The captain nodded, grim-faced, and ran to the altar to join Jackson.
A blast from an energy staff came from another direction. From his outlying position Warren called, “We can’t hold ’em, sir!”
“Fall back, fall back!” O’Neill returned hoarsely. The party took up defensive positions around the Gate.
Jackson touched a symbol on the altar, and it began to glow.
“Send the signal as soon as it opens, Captain,” he said, glancing anxiously over his
shoulder at his friends. The earth began to tremble once more. The Gate shimmered.
Back in Earth’s control room, Hammond paced, watching the clock tick toward zero, unwilling to cheat his men out of a single second of time. A technician called out to him, “General, our Gate is spinning up—still no signal—”
“Sir,” Samuels said urgently.
Hammond took a deep breath, glancing at Samuels, who was shaking his head. “All right. Seal it off.”
“Wait! There it is! A wormhole has just been set up on the other side…. We have the code! Verified!”
“Belay that last order!” Hammond roared. “Squad, stand by!”
Frantically, Jackson punched in the last digits of the transmitter code. “Is it working?” he asked. A bolt of energy sizzled over his head.

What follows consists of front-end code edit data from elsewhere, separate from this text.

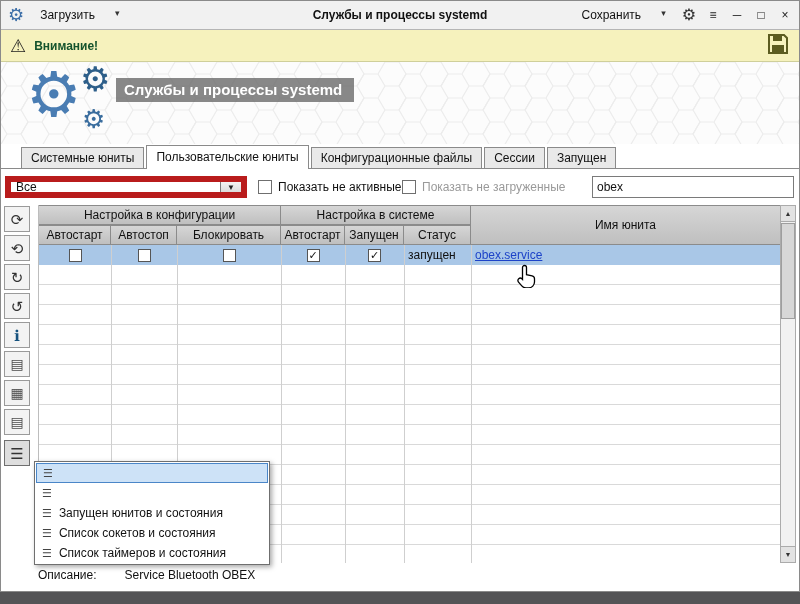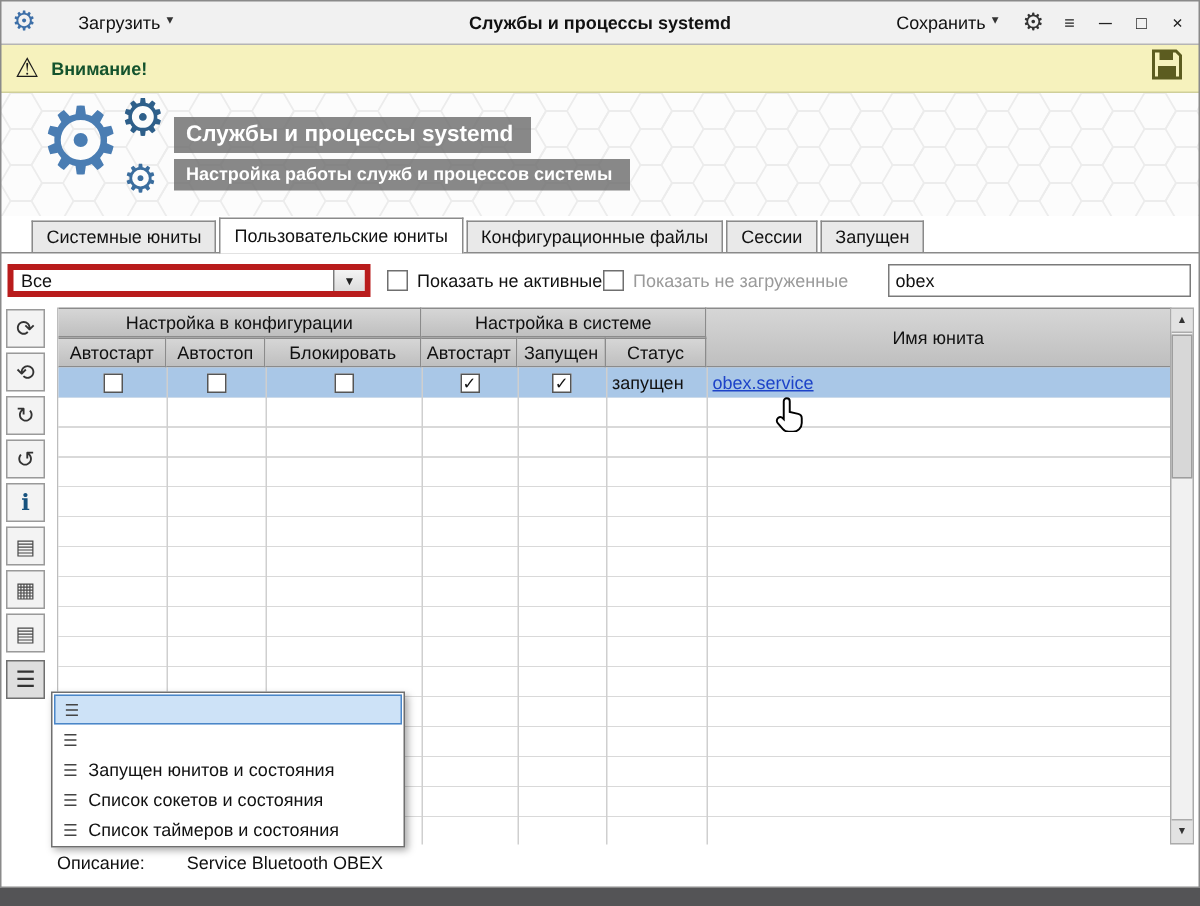"Загрузить" .tb-btn { gap: 4px -> 20px; margin-left: 12px -> none }
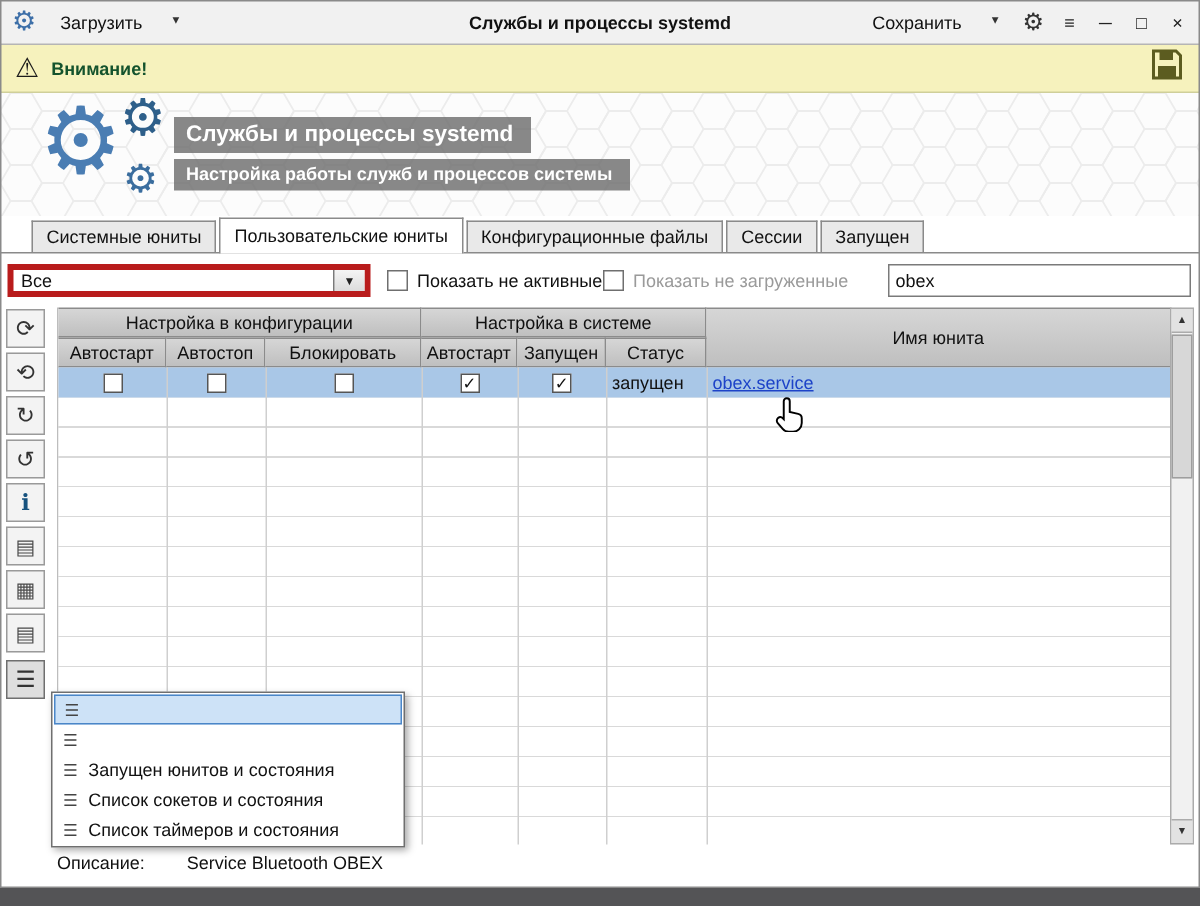"Настройка работы служб и процессов" div.banner-strip { html: <div>Настройка работы служб и процессов системы</div> -> none }
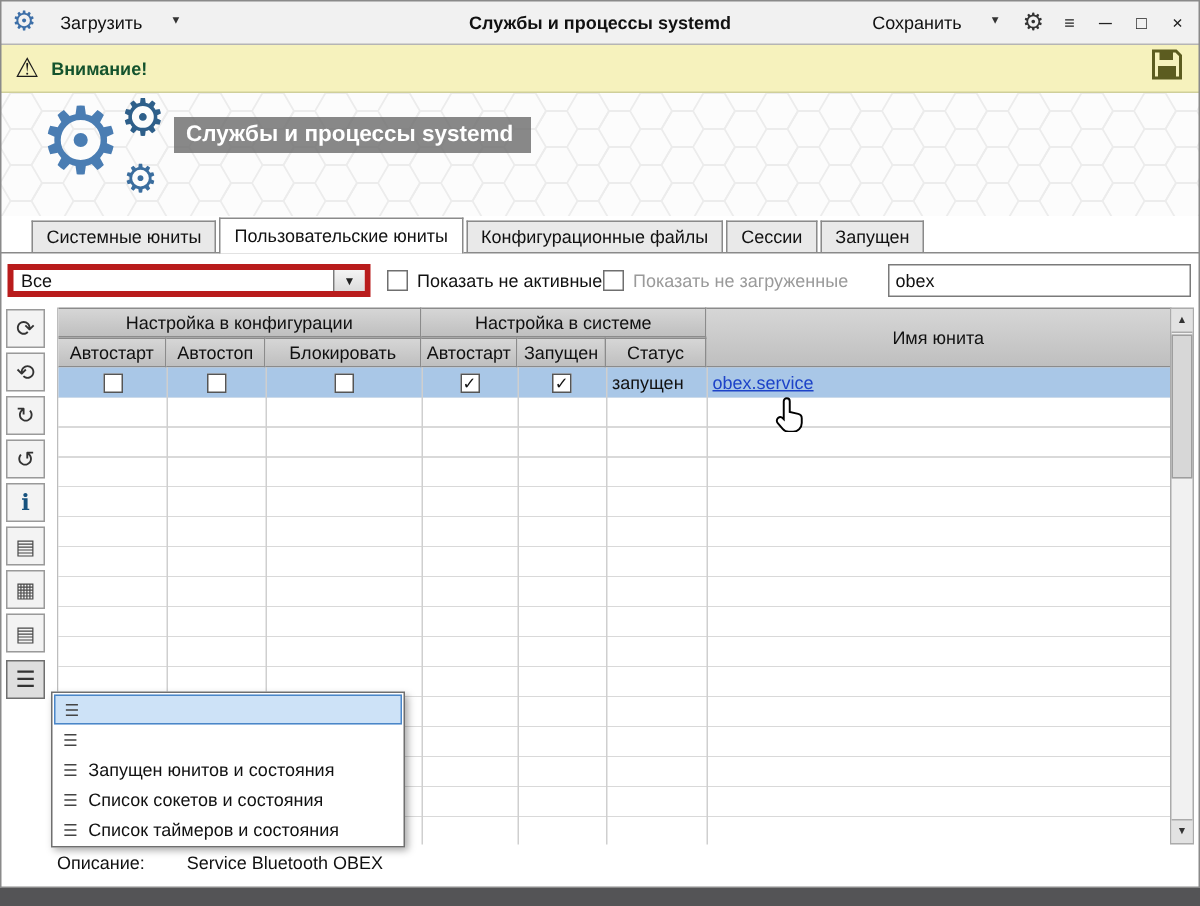"Все" .combo { border: 4px solid #b91c1c -> 6px solid #b91c1c }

“Let’s hope so,” the captain answered, pressing the transmitter button firmly. All around them the battle continued, pressing ever closer. Dirt fountained within arm’s reach as another energy bolt just missed its target. Carter wormed her way forward, got to her feet, and turned to give Jackson a last message. “Give me a few seconds, then start sending them through!”
Realizing their escape route was open at last, O’Neill yelled, “Hit the claymores!”
Kawalsky turned the detonator. A series of explosions caught a new skirmish line of Chulak warriors, sending pieces of them flying.
Daniel stood by the Gate, waving the refugees through as fast as possible.
“Daniel, if we can’t hold ’em, you’re gonna have to go through and tell ’em to close the door!” O’Neill shouted.
Jackson sniffled—or perhaps snorted in derision—and kept pushing the refugees through.
They were surrounded now. Kawalsky, Warren, and O’Neill were fighting behind the stone structure of the Gate itself. Aiming didn’t matter anymore; no matter where they pointed a gun there was a target waiting.
Next to O’Neill, the former prisoner clad in half-cured skins was throwing rocks at the advancing battle line. O’Neill did a double-take and snatched up an M-16. “Here! Use this!”